Records to process:
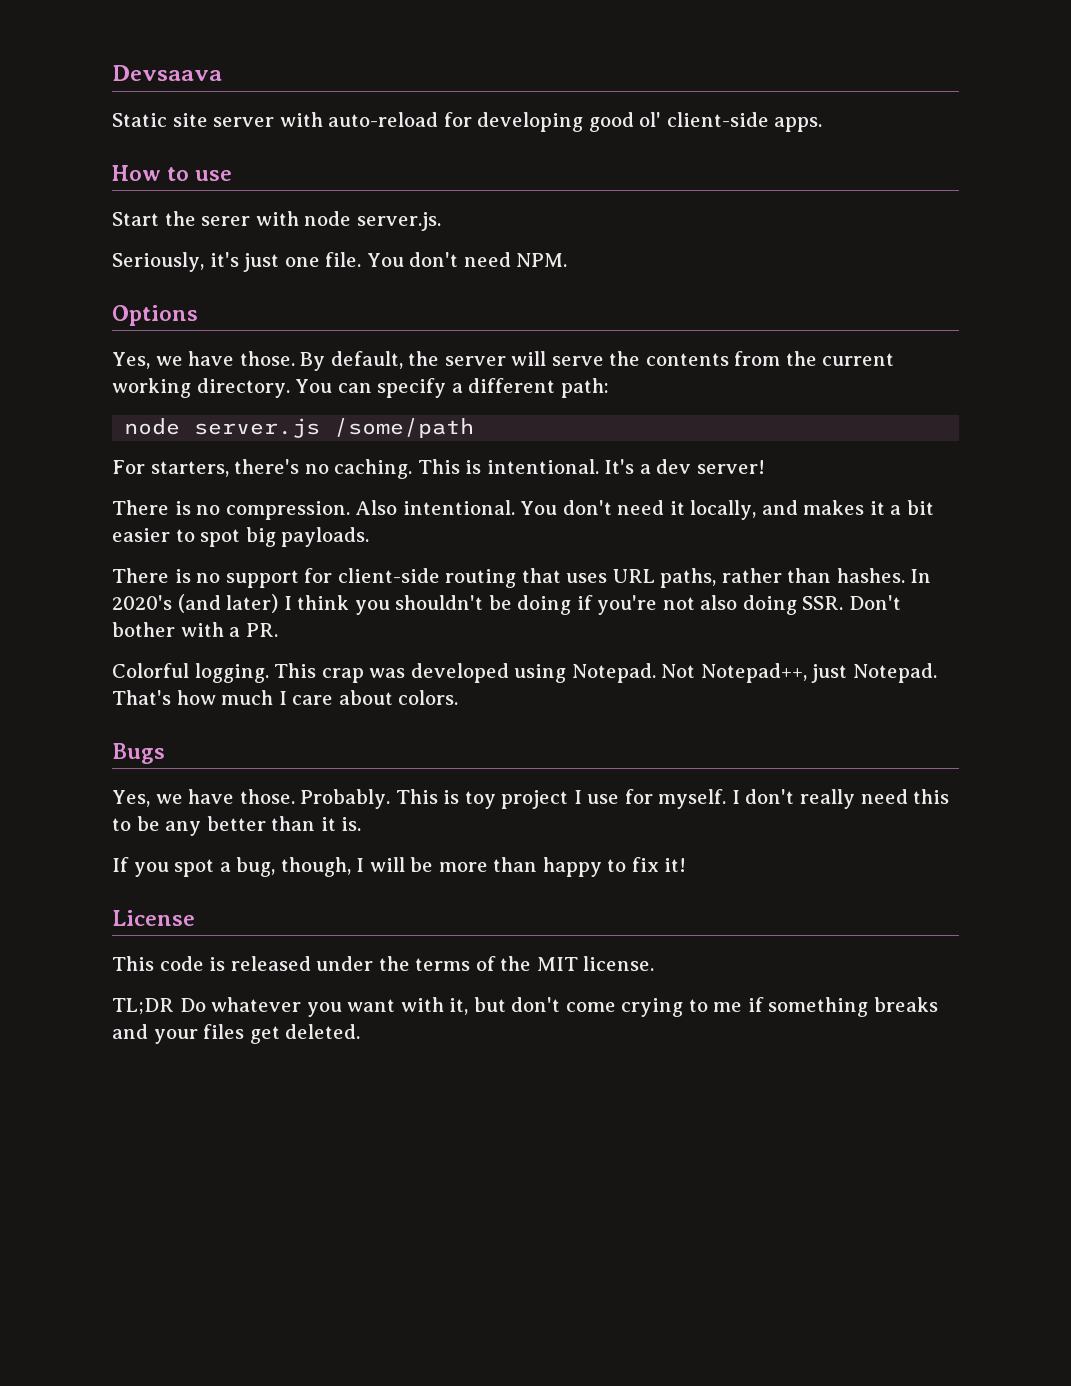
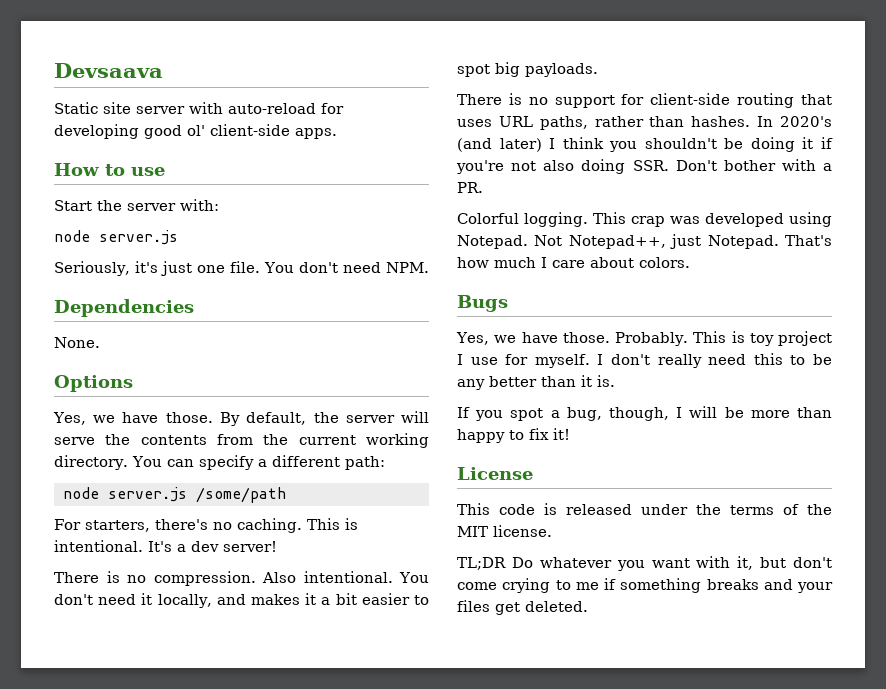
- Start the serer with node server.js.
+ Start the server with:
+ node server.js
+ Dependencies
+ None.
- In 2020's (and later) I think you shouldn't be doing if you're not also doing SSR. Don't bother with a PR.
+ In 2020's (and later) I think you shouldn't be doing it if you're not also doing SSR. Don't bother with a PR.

Task requirements: "later" is the word to look for; copy every line of the data that has it.

Result:
- In 2020's (and later) I think you shouldn't be doing if you're not also doing SSR. Don't bother with a PR.
+ In 2020's (and later) I think you shouldn't be doing it if you're not also doing SSR. Don't bother with a PR.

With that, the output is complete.